By Jenna Lazenby
Ventura, California swing revival band Big Bad Voodoo Daddy brings its “Wild and Swingin’ Holiday Party” to the Harvester Performance Center next Tuesday, Dec. 13. Together for nearly 23 years, Big Bad Voodoo Daddy has toured virtually nonstop, playing in more than 3,000 venues across the world. This is the first time the nine-piece group will visit Southwest Virginia.
“We are really excited about playing at the Harvester,” said drummer and BBVD co-founder Kurt Sodergren in a phone interview yesterday. “We always like coming to new places, and we’ve never played there before. Most of the other places on the tour are places we’ve played. So, we’re really looking forward to it.”
Performing the holiday tour has become a tradition for BBVD that they started a little over a dozen years ago. The importance of the holidays to the swing band is reflected in the sizable catalog of recorded music that they have produced. The group’s ten albums include a 1997 Christmas EP, followed by full Christmas albums in 2004 and 2013.

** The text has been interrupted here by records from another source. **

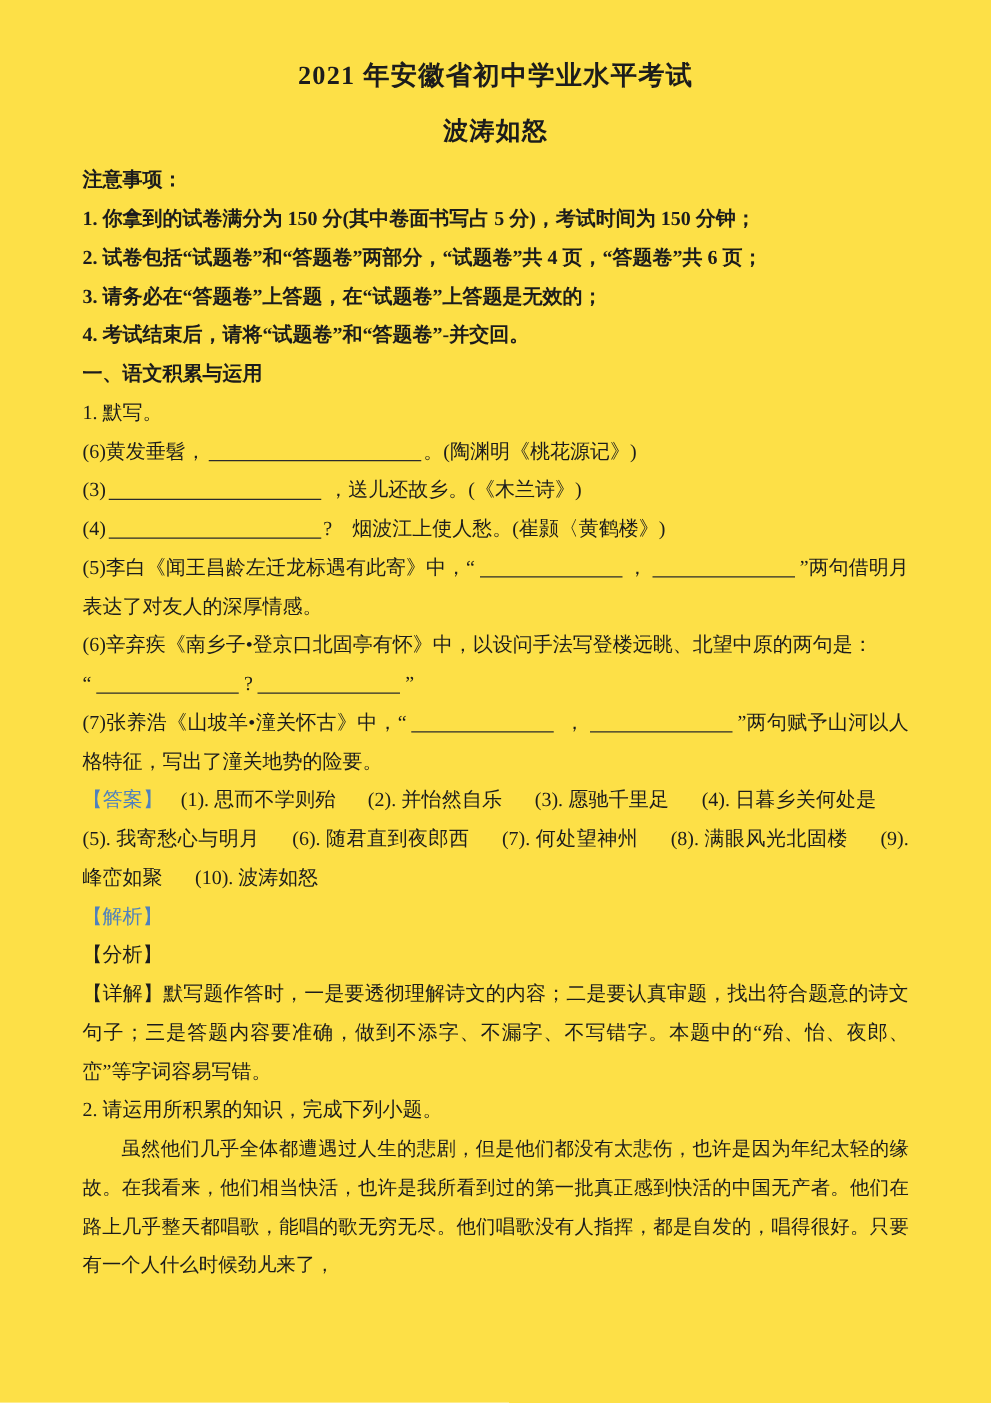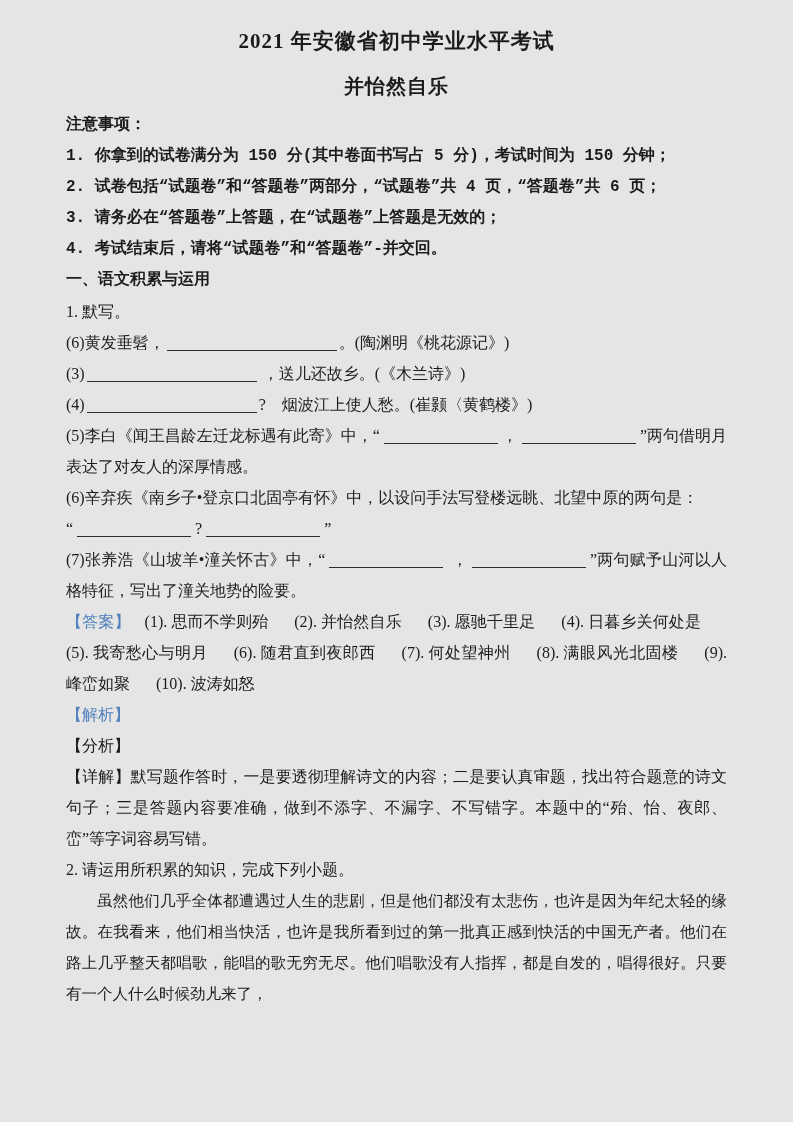"2021 年安徽省初中学业水平考试" .page { background: #e5e5e5 -> #fde047; padding: 26px 66px 0 66px -> 45px 66px 0 66px }
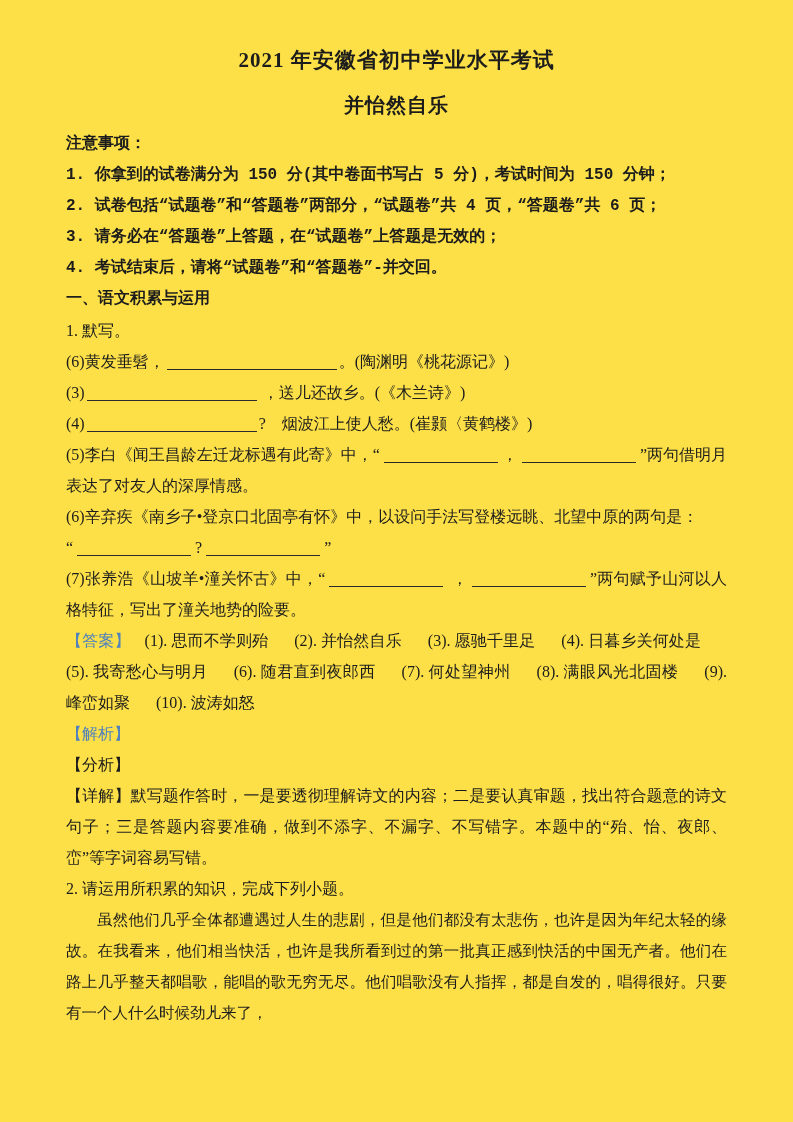"并怡然自乐" h2.subtitle { text: 并怡然自乐 -> 波涛如怒 }
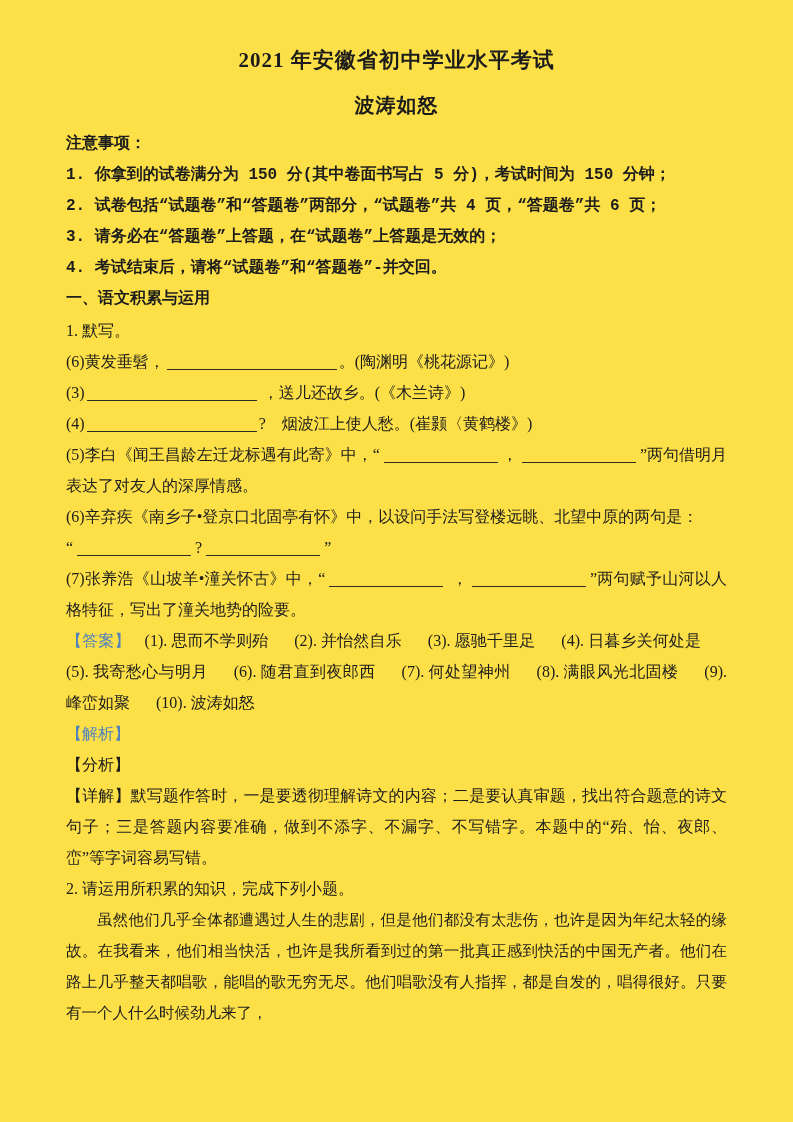"注意事项：" .bold { font-family: Liberation Mono, monospace -> none }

“We’re such a big fan of that time of year,” said Sodergreen. “We all have families and Christmas has always been a special time for us. We want to get out there and help spread some holiday cheer. We see so many people who come out for each Christmas tour. That say it has become part of the thing they do like watching ‘It’s a Wonderful Life,’ or the ‘Peanut’s Christmas,’ or listening to Vince Guaraldi at Christmas time. We’re coming to your town, that’s just another tradition to add. I think it just makes people happy. I know that’s why we do it.”
While celebrating the music of the upcoming holiday season will be a big part of the show, Sodergren assured that fans will also hear some of their big hits, as well as new songs from their upcoming album, “Louie, Louie, Louie,” a tribute record to three of the bands’ greatest influences: Louie Armstrong, Louie Prima and Louie Jordan.
The show on Tuesday, Dec. 13 at the Harvester is also a benefit for local children and the Carilion Children’s Hospital. Show-goers are asked to bring an unused, unwrapped toys to the show, and bring a smile to a child in need.
The members of Big Bad Voodoo Daddy will stay around for a meet and greet with the fans. So, after the show, make sure to include time to stop by and say hello.
Prior to the show, brush up on your Big Bad Voodoo Daddy history:
Big Bad Voodoo Daddy, a name derived from an autograph from blues legend Albert Collins, first formed as a blues band in 1989 by singer Scotty Morris and Kurt Sodergren, after the two met playing in the California punk scene. A little over a year later, the duo decided to add more members and switch to a contemporary swing revival band.
“That was a time when Nirvana was the biggest band in the land,” said Sodergren. “So, it didn’t make a lot of sense to me. But I was definitely down. We were just playing music for fun, and part of the whole punk rock ethic is if you want to do something, just do it. It didn’t come without its construction. I took a lot of lessons and listened to a lot of music beforehand, so I felt like I was ready. It was a lot of fun.”
The group’s first record was self-recorded, one that they sold out of the back of their van after shows. The first big break came in 1996 with a feature in the movie “Swingers.” That earned them a deal with capitol records and three years later, they were playing the Super Bowl halftime show with the likes of Stevie Wonder and Gloria Estefan.
The nine-man group is comprised of Scotty Morris on lead vocals and guitar; Kurt Sodergren on percussion; Dirk Shumaker on double bass and vocals; Andy Rowley on baritone saxophone and vocals; Glen “The Kid” Marhevka on trumpet; Karl Hunter on saxophone and clarinet; Joshua Levy on piano and arranger; Anthony Bonsera, Jr. on lead trumpet; and Alex Henderson on trombone.
Tickets for this show are available on the Harvester’s website.